Mobile maternal health clinic on the road. Photo Credit: UNFPA

Nearly a year after the devastating floods in Pakistan, calls are being made by UNICEF health officials to expand capacities of mobile health clinics in the country. The clinics were first developed in response to the 2005 earthquakes in the northern region of Pakistan. Although the mobile clinics have touched hundreds of thousands of lives, more will be needed with expanded capabilities to ensure their long term impact.

In October 2005, the UNFPA joined hands with the Pakistani government and created mobile health clinics, whose main focus was on maternal health needs. By 2008, these clinics had treated over 850,000 patients, mostly for maternal and child health related issues. The clinics, still running, are staffed by women and are stocked with equipment and supplies for quality maternal health care. Since 2005, UNICEF has also become a key funder for mobile health clinics in Pakistan.

The UNICEF funded mobile health clinics tackle a variety of health issues, with an emphasis on maternal and child health. These clinics are staffed by three health workers, and treat up to 300 patients on a daily basis. After the emergence of the floods that affected 20 million people in Pakistan in July 2010, these health clinics became pivotal in reaching isolated populations.

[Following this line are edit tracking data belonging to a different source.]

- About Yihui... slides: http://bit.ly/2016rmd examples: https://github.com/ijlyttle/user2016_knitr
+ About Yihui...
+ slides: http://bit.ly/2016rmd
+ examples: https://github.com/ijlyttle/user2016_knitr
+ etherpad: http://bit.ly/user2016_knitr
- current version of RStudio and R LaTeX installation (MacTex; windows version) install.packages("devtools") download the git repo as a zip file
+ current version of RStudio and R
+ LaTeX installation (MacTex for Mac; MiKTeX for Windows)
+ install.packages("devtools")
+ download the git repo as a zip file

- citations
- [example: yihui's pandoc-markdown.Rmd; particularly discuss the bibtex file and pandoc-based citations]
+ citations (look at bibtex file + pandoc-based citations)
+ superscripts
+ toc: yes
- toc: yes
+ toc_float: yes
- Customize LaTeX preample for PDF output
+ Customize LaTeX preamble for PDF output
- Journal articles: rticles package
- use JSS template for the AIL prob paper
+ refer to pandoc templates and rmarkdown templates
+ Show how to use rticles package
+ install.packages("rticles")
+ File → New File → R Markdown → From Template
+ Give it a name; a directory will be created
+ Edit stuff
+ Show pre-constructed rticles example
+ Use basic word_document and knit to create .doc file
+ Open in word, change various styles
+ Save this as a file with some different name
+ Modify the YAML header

Healthcare for women and children is better now than it was before the floods and the earthquake. However, despite the welcomed success of these mobile health clinics, there has been a call to expand the capacities for the mobile health clinics in order to make them more sustainable. This is where the world of ICT can step in and lend a helping hand.

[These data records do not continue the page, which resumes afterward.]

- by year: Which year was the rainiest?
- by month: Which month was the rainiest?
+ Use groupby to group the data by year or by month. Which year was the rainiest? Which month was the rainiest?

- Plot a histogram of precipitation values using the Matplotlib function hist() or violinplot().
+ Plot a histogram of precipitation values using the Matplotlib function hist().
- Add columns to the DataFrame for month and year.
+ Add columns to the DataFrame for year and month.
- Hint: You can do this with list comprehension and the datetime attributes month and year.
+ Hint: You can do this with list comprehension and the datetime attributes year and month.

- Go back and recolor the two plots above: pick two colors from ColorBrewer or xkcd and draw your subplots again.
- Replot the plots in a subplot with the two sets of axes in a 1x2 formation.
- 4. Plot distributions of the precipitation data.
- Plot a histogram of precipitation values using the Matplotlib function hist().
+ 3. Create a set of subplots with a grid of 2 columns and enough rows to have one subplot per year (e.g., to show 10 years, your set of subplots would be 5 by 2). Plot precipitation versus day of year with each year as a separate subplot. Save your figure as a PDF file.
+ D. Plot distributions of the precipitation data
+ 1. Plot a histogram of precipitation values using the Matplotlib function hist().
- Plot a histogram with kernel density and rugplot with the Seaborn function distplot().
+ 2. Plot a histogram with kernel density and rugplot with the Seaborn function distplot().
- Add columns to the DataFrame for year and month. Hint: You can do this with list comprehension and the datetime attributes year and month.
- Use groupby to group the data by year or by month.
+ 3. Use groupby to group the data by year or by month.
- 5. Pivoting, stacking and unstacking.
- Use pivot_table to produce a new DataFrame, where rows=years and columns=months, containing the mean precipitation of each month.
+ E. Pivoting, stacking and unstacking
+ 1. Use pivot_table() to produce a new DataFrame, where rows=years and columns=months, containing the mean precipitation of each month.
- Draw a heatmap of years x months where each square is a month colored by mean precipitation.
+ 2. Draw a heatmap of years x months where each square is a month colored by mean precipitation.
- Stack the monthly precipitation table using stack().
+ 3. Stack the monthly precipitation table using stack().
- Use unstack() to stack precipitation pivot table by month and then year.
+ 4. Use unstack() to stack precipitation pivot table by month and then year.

The potential for impact is highest is rural and isolated areas where resources are poor and hardest to reach. According to a UNDP report, “ICT is yet to be widely mainstreamed to assist developing countries in addressing traditional development problems with innovative solutions and approaches that are both effective and more easily scalable and replicable.”

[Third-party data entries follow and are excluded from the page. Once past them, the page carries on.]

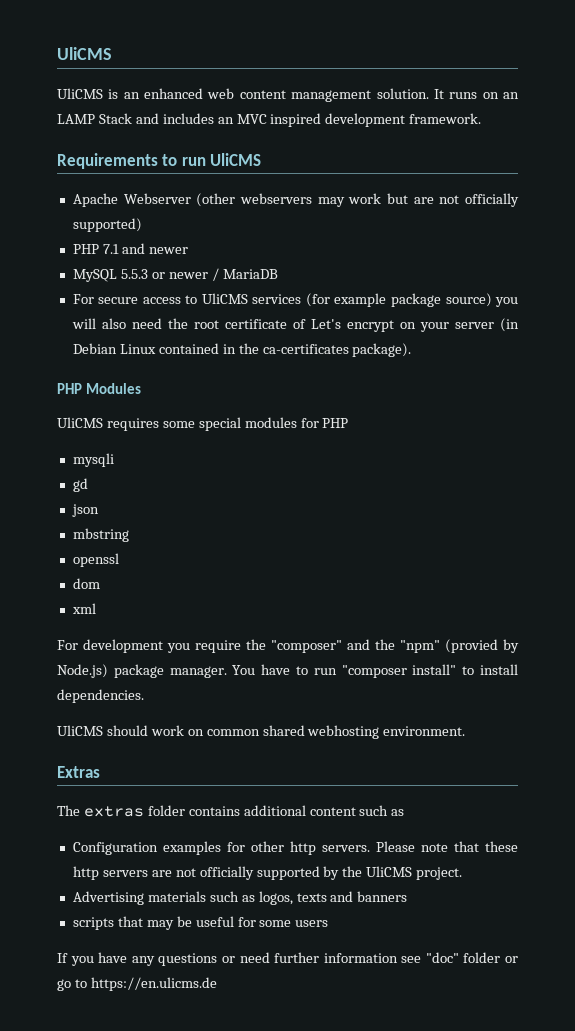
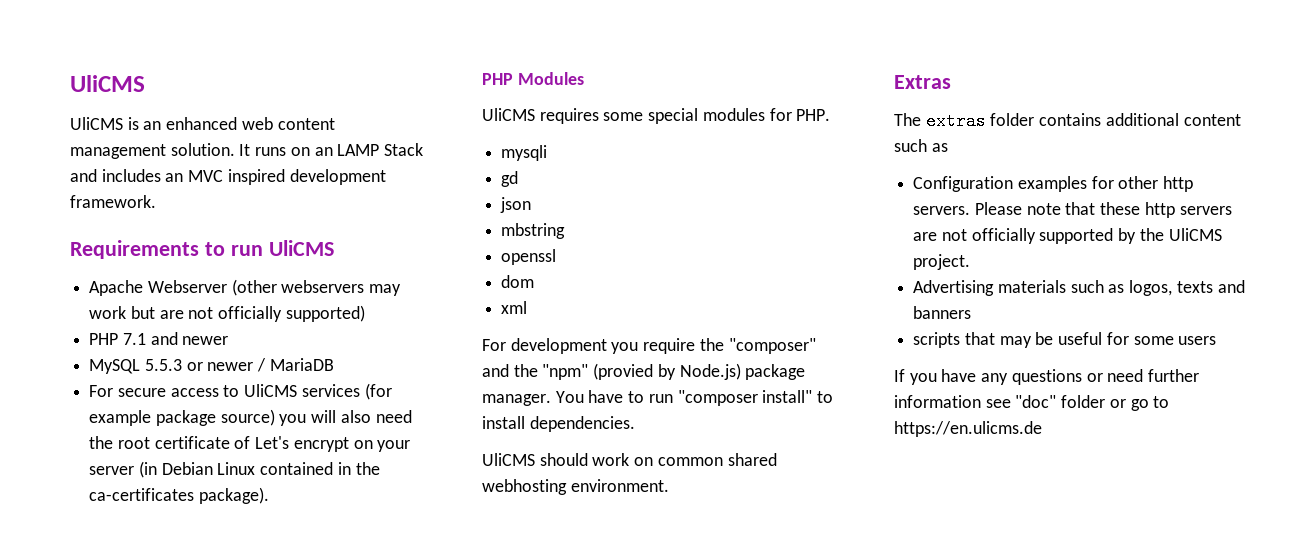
- UliCMS requires some special modules for PHP
+ UliCMS requires some special modules for PHP.

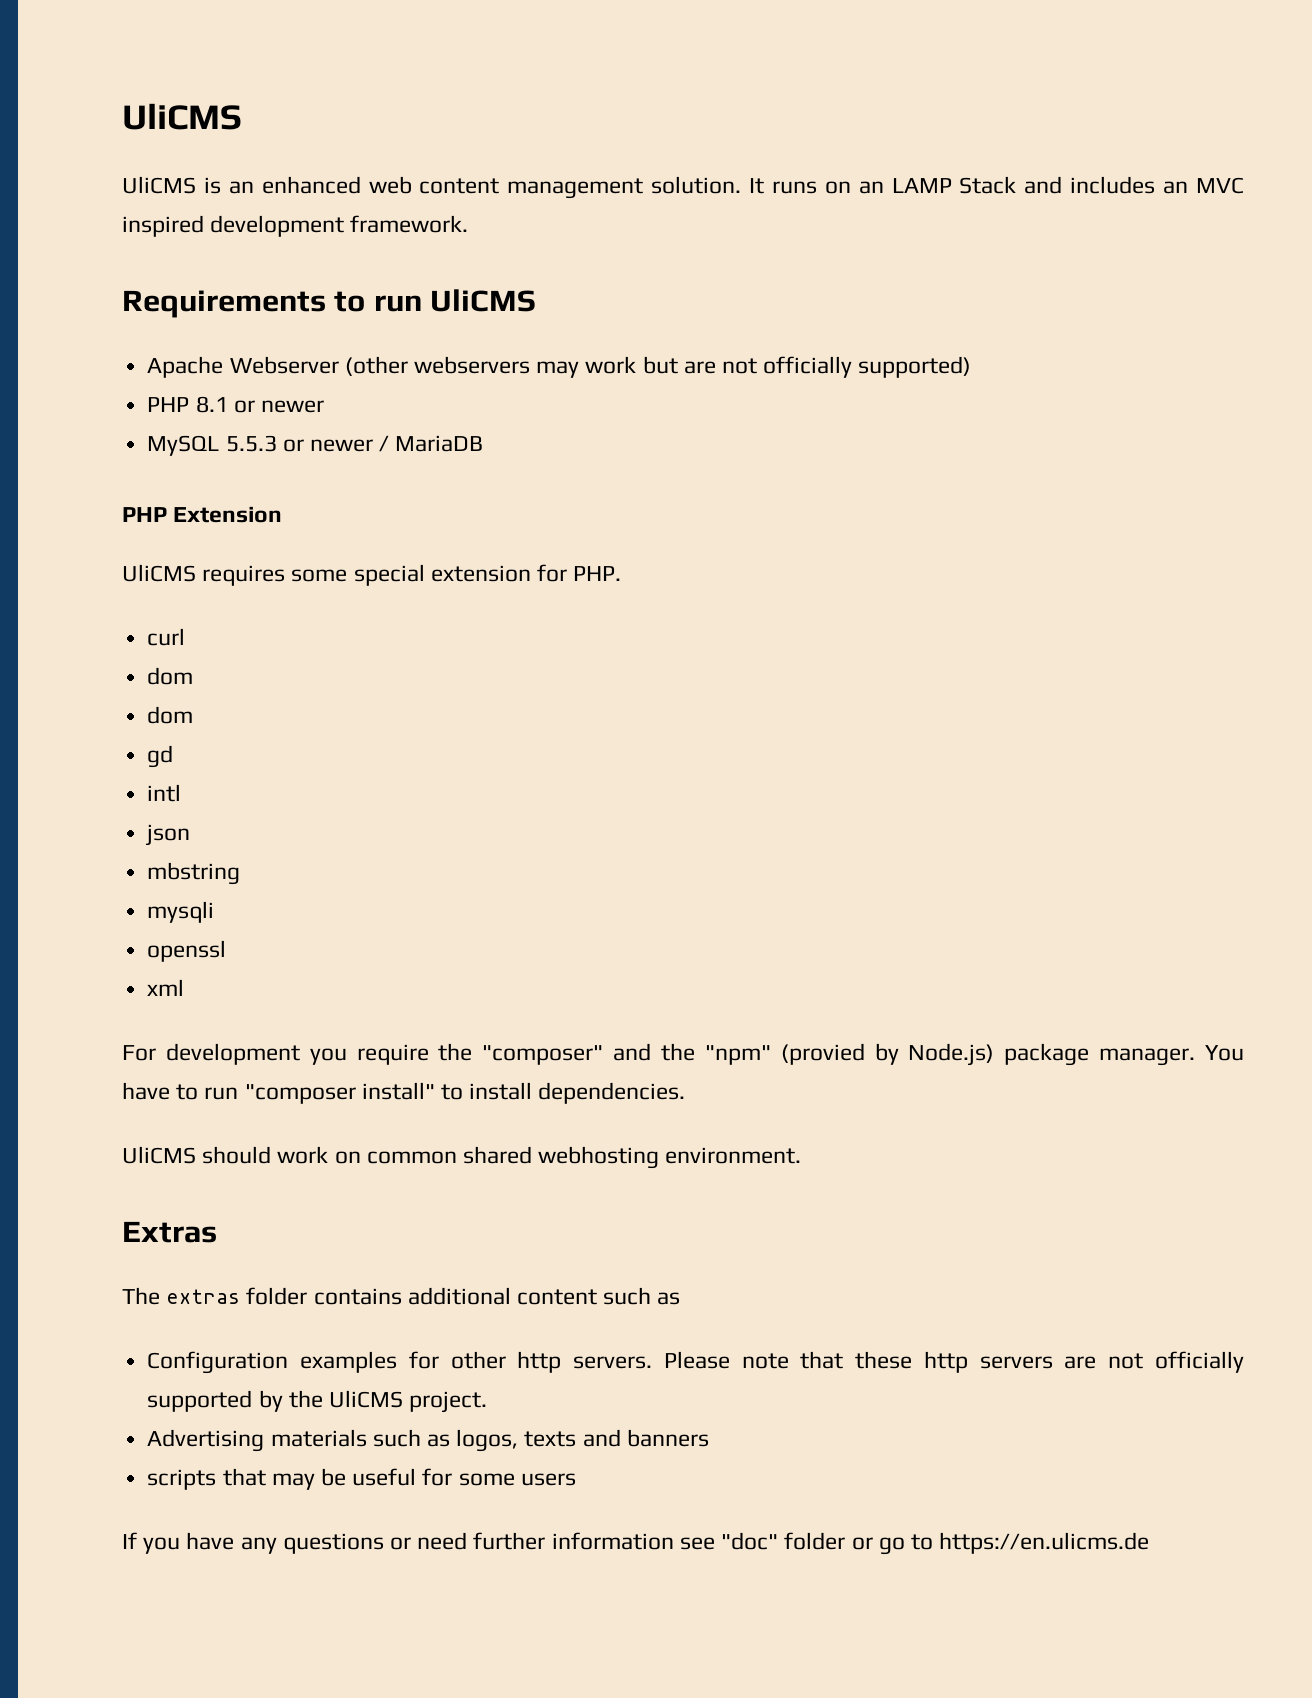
- PHP 7.1 and newer
+ PHP 8.1 or newer
- For secure access to UliCMS services (for example package source) you will also need the root certificate of Let's encrypt on your server (in Debian Linux contained in the ca-certificates package).
- PHP Modules
+ PHP Extension
- UliCMS requires some special modules for PHP.
+ UliCMS requires some special extension for PHP.
- mysqli
+ curl
+ dom
+ dom
+ intl
+ mysqli
- dom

ICT services can complement existing initiatives such as the mobile health clinics in Pakistan to attenuate health burdens such as maternal mortality, which is what the UNFPA funded clinics focused on. This would be crucial in rural areas where ICT services would be invaluable. ICT services can potentially offer live video or audio feeds to health professionals when examining patients as well as educational classes to women from urban based instructors using the mobile clinics already in use.

Once ICT services are in place, NGO’s and government agencies can directly improve citizen access to information and at the same time, immediately strengthen their own capacities to help the citizens. Pakistan and other developing nations will only continue to reap the benefits for years to come.